茶会後
お茶会の会場からから帰ると、私とアル兄様はすぐに屋敷の医務室へと向かった。
医務室でやけど以外の傷を負ってないかを確認することと、火傷を冷やすための氷と痛みを緩和させる薬を貰うためだ。
アル兄様は私の往診が終わり、私がもう大丈夫だと確認すると、医務室を出ていこうとした。
「アル兄様?どこに行かれるんですか?アル兄様もきちんと往診を受けなくては、、」
「俺は大丈夫だ。それよりもエミリア、お前の方が重大だ。貴族の娘にとって体の傷は顔の傷の次に深刻なものだ。なるべくあとが無くなるように安静に過ごして早くなおせ。
俺は今からお父様とお母様にことの経緯を報告してくる。」
アル兄様はそう言ってまくし立てると足早に医務室を出ていってしまった。
(そう言えばお屋敷に帰ってきてから1度もお父様とお母様にあってなかった、、、)
本来ならお屋敷に帰ったら真っ先に屋敷の主であるお父様、お母様に帰ったと方向を容れなければいけなかったのだ。
それを、アル兄様は私の体の方が心配だと真っ先に医務室に連れていってくれたのだ。
(、、気を遣わせちゃったのかな、、、)
やはり、アル兄様にとって私はただのお荷物に過ぎないのだろうか。アリス様のように立派な公爵令嬢になることは出来ないのだろうか。
「、、、オジョーサマーーーー!!!」
「え?」
空耳だろうか。今医務室の扉の向こうから私の名前を呼ばれた気がしたのだが。
「お嬢様ーーー!!!」
どうやら空耳では無いようだ。そして私の名前を呼ぶ声は段々と私がいる医務室へと近ずいてくる。
バンッ
勢いよく医務室の扉が開けられた。
こんなに勢いよく扉を開ける人を私はこの屋敷で見た事がなかった。
私が驚いて呆気に取られていると扉を開けた当の本人は私を確認すると特徴的なピンクの髪を揺らしながらものすごい勢いで私の元に駆け寄ってきた。

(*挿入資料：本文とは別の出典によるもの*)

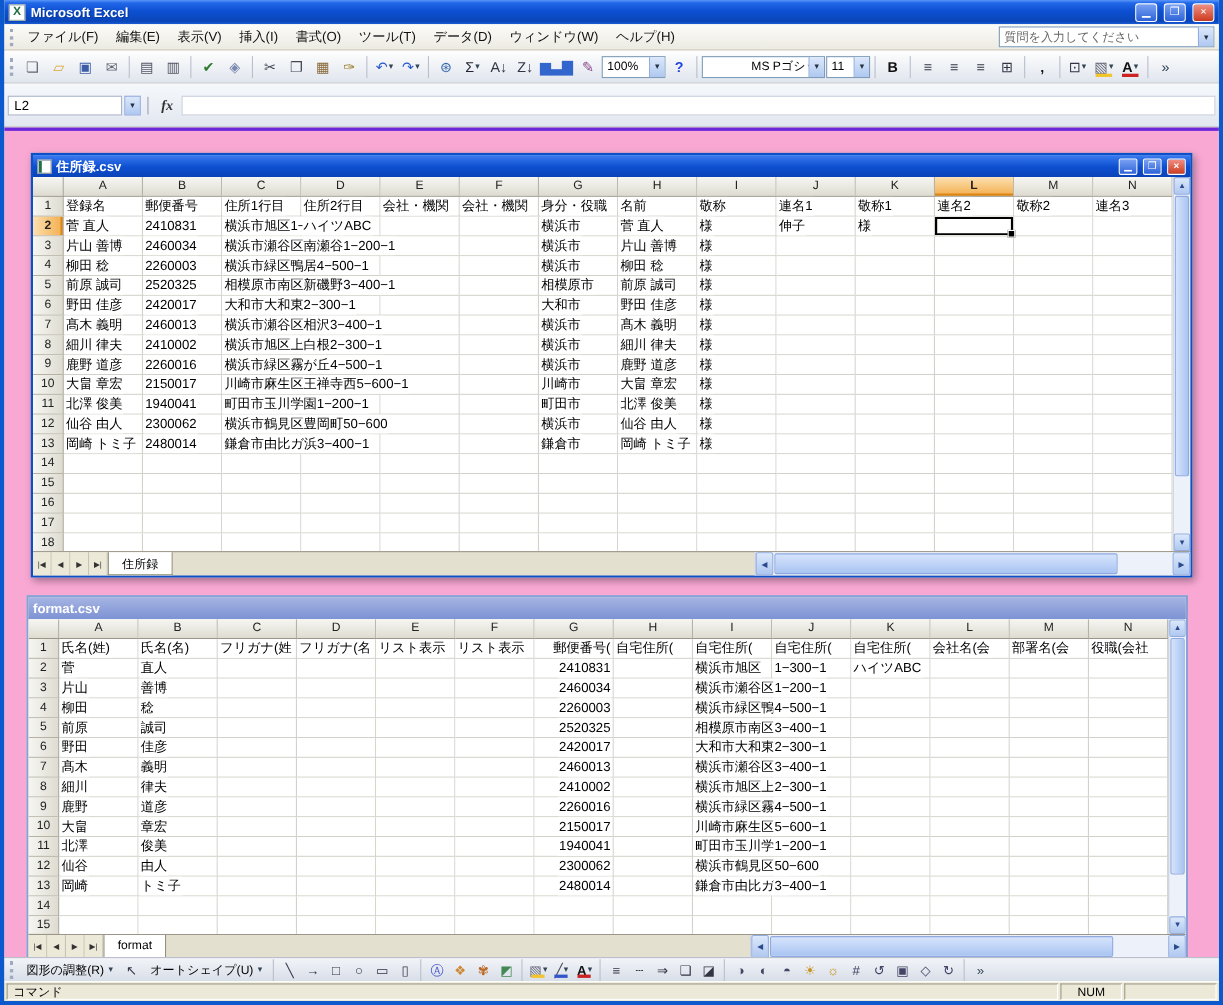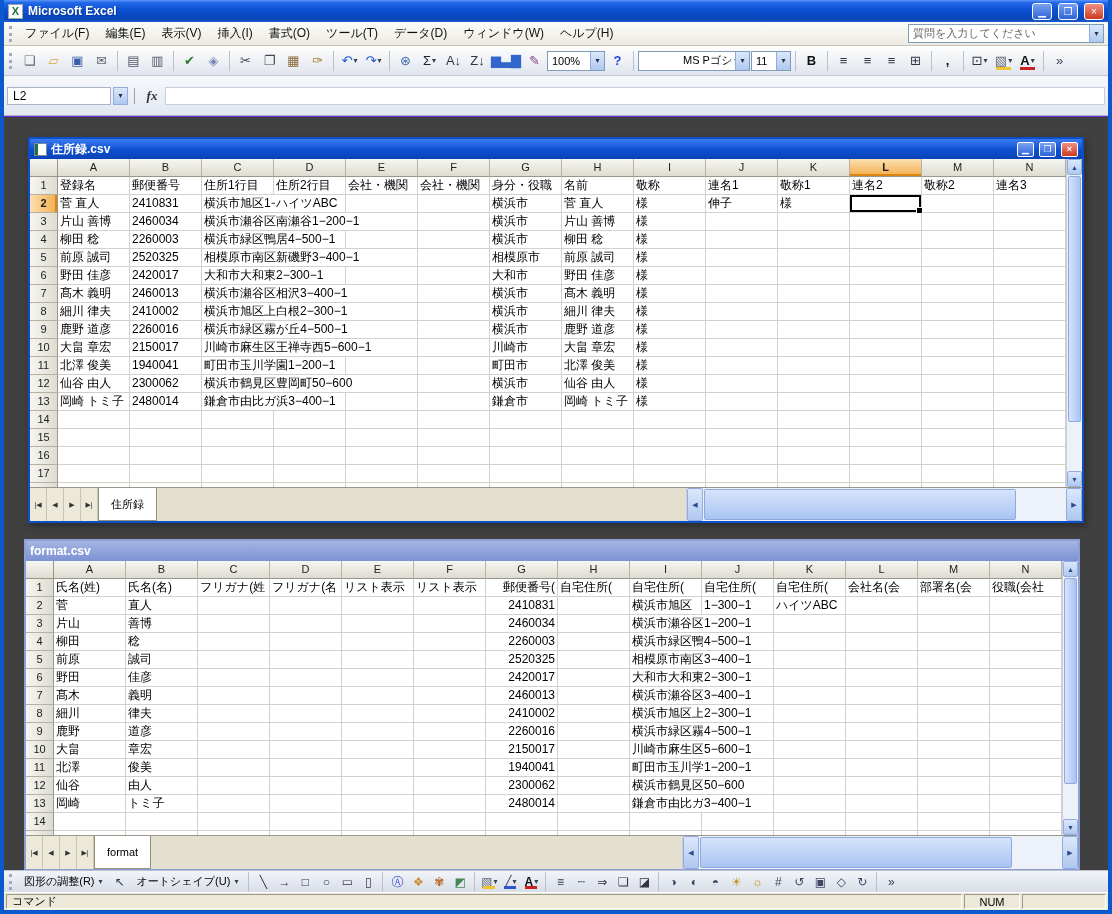--- a/index.html
+++ b/index.html
@@ -52,21 +52,21 @@
   .namebox { width:104px; height:18px; background:#fff; border:1px solid #A9B4C8; font-size:12px;
              display:flex; align-items:center; padding-left:5px; }
   .nbdd { width:15px; height:18px; background:linear-gradient(#DCE8FB,#AFC8F0); border:1px solid #93ACE0;
           display:flex; align-items:center; justify-content:center; font-size:8px; color:#234; }
   .fsep { width:1px; height:16px; background:#98A2B4; margin:0 4px; }
   .fx { width:22px; text-align:center; font-family:"Liberation Serif","DejaVu Serif",serif;
         font-style:italic; font-weight:bold; font-size:13px; color:#333; }
   .ffield { flex:1; height:18px; background:#fff; border:1px solid #C8CEDA; }
 
   
-  .mdi { flex:1; position:relative; overflow:hidden; background:#404040; border-top:1px solid #6d28d9; }
+  .mdi { flex:1; position:relative; overflow:hidden; background:#f9a8d4; border-top:3px solid #6d28d9; }
 
   .xlwin { position:absolute; background:#ECE9D8; }
   .win1 { left:24px; top:20px; width:1056px; height:386px; border:2px solid #0C50C8;
           box-shadow:2px 3px 7px rgba(0,0,0,.35); }
   .win2 { left:20px; top:422px; width:1056px; height:332px; border:2px solid #8CA0D8; }
   .wtitle { height:20px; display:flex; align-items:center; gap:4px; padding:0 4px;
             font-size:12px; font-weight:bold; color:#fff; }
   .win1 .wtitle { background:linear-gradient(180deg,#3B7BF0,#0D4ED0 55%,#0A43B8); }
   .win2 .wtitle { background:linear-gradient(180deg,#A5B4E2,#7D92D4); }
   .wicon { width:13px; height:13px; background:#fff; border:1px solid #789; flex:none;
@@ -102,21 +102,21 @@
 
   
   .vscroll { width:16px; flex:none; background:#EDF2FA; border-left:1px solid #C8CFDA;
              display:flex; flex-direction:column; }
   .sbtn { width:100%; height:16px; flex:none; display:flex; align-items:center; justify-content:center;
           font-size:7px; color:#2A4A8C; background:linear-gradient(#DCE8FB,#AFC8F0);
           border:1px solid #93ACE0; border-radius:2px; }
   .vthumb { height:75%; margin:1px; background:linear-gradient(90deg,#D6E4FB,#A9C4F2);
             border:1px solid #8FA8E0; border-radius:2px; }
   .vtrack { flex:1; }
-  .tabbar { height:34px; flex:none; display:flex; align-items:stretch; background:#E4E0D0;
+  .tabbar { height:22px; flex:none; display:flex; align-items:stretch; background:#E4E0D0;
             border-top:1px solid #9A978A; font-size:11px; }
   .tnav { width:17px; flex:none; display:flex; align-items:center; justify-content:center;
           font-size:7px; color:#333; background:#ECE9D8; border-right:1px solid #C8C4B4; }
   .sheettab { padding:0 12px; background:#fff; border:1px solid #94917F; border-top:none;
               display:flex; align-items:center; white-space:nowrap; }
   .tabfill { flex:1; }
   .hscroll { width:396px; flex:none; display:flex; background:#EDF2FA; border-left:1px solid #C8CFDA; }
   .hscroll .sbtn { width:16px; height:100%; }
   .htrack { flex:1; display:flex; }
   .hthumb { width:86%; margin:1px; background:linear-gradient(#D6E4FB,#A9C4F2);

「お嬢様っ!ご無事でしたか!あぁ、、右腕が大変なことにっ、、誰ですか!お嬢様にこんな大怪我を負わせたのは!」
「く、クレア、、びっくりさせないでよ、、、」
勢いよく扉を開けた人物。それは私の専属メイドのクレアだった。
「あっ、、、すみません。お嬢様が怪我を負われたと聞きましたのでいてもたってもいられなくなって、、、」
「フフっありがとう。私は大丈夫よ。
それにしてもクレアって見かけによらずお転婆よね。」
「なっ!そんなことありませんよ!」
クレアと話していたらさっきまで落ち込んでいた気分が少し明るくなった。
「お嬢様もうお怪我は大丈夫ですか?
処置がお済みになったのでしたらお召し物を交換しましょう
このままでは風邪をひいてしまいます!」
クレアに言われた通り、お母様に仕立ててもらったパステルブルーのドレスは風水の水や紅茶などでびしょびしょに濡れていた。なんだか寒気もする
「そうね。ならお風呂と、お部屋に私の着替えを準備しておいてもらえる?私はブライトとゆっくりいくから」
私の言葉を聞くとクレアはまたビシッと敬礼をして「わかりました!」といい、足早に医務室を去っていった。
「本当にクレアは元気ね」
「すみません。騒がしいやつで。あいつ子供の時からずっとああなんですよ。」
私が立ち去ったクレアを思いながら笑うとブライトがため息を着いた。
「そうだったわ。貴方達従兄弟同士なのよね。今度貴方達の子供の頃の話なんかも聞いてみたいわ。きっと2人とも可愛かったんでしょうね。」
「、、、俺もあいつも、昔とそう変わりはありませんよ。
お嬢様が聞いても面白いことはありません。」
「そうかしら、、、。フフッ」
「さあお嬢様。そろそろお部屋へ向かいますよ。お召し物をお着替えなさったら公爵様方が書斎で話し合っていらっしゃるはずですので、そちらに向かいましょう。」
「わかったわ。行きましょうか」
こうして私とブライトは医務室を後にした。